The pastoral element of the music resonates more as you tune in to Lucy’s unique vocal. “From about the age of seven I was in a youth choir and it was run by a very scary woman that I was terrified of. She’d get mad and her eyes would go really wide so everyone would take a deep breath. She would make us sing religious songs but also more experimental music too, like maybe Native American music; it was a little bit ‘Orinoco Flow’ – she was inspiring but scary!” What’s interesting realising this is how Lucy has harnessed this memory and applied it to her work, layering vocal track over vocal track to re-create the church experience. “I think I just love the act of singing together and I always felt like I was free. A group of people singing is an amazingly powerful sound. I was never picked out as an individual, they didn’t know I existed and because music is so elitist and I am not classically trained it’s just a way of doing my own version of it, which I can be in control of and I can speak more directly with.”

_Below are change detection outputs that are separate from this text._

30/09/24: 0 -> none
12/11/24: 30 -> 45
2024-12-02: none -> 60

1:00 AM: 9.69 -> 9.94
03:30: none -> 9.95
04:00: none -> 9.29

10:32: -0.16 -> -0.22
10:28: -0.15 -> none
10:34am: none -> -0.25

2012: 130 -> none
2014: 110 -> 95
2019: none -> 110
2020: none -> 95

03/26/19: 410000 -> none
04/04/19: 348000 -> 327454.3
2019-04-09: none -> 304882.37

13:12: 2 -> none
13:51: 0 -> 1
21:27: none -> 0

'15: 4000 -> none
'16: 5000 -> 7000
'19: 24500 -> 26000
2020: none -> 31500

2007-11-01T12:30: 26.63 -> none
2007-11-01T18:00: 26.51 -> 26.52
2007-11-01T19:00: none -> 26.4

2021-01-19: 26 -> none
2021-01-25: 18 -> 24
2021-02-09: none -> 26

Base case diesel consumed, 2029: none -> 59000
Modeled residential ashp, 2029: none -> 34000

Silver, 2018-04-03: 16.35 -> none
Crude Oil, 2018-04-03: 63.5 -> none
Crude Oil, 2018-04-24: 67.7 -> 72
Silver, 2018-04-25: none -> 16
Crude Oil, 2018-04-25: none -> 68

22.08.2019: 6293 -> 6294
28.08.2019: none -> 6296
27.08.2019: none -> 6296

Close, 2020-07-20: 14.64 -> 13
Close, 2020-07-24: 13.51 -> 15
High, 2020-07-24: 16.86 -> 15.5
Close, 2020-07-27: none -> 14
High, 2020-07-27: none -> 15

Before we say our goodbyes, I ask Lucy about going back to performing once the pandemic is over and her feeling of duplicity returns. “It does scare me,” she admits, “because I care about it so much. When you see a gig and it sounds exactly like it does on the record, that can be underwhelming, but when someone tries to do their own version of a song, that can also be disappointing, so you can’t win! That is my anxiety – do I try and emulate the record mathematically and accurately or do I do something looser? My conclusion is I just need to be true to myself and it took me a long time to get there last year; the minute I try to be someone else it goes wrong. It got to the point at the end of 2019 where I had been hating my day job and I told myself you have to start enjoying gigs, this is your time now. I started to love it and it was a totally different experience. It was funny that just as I started to enjoy playing live everything shut down, so I am hoping that I will be able to hold on to that memory of being in the moment.”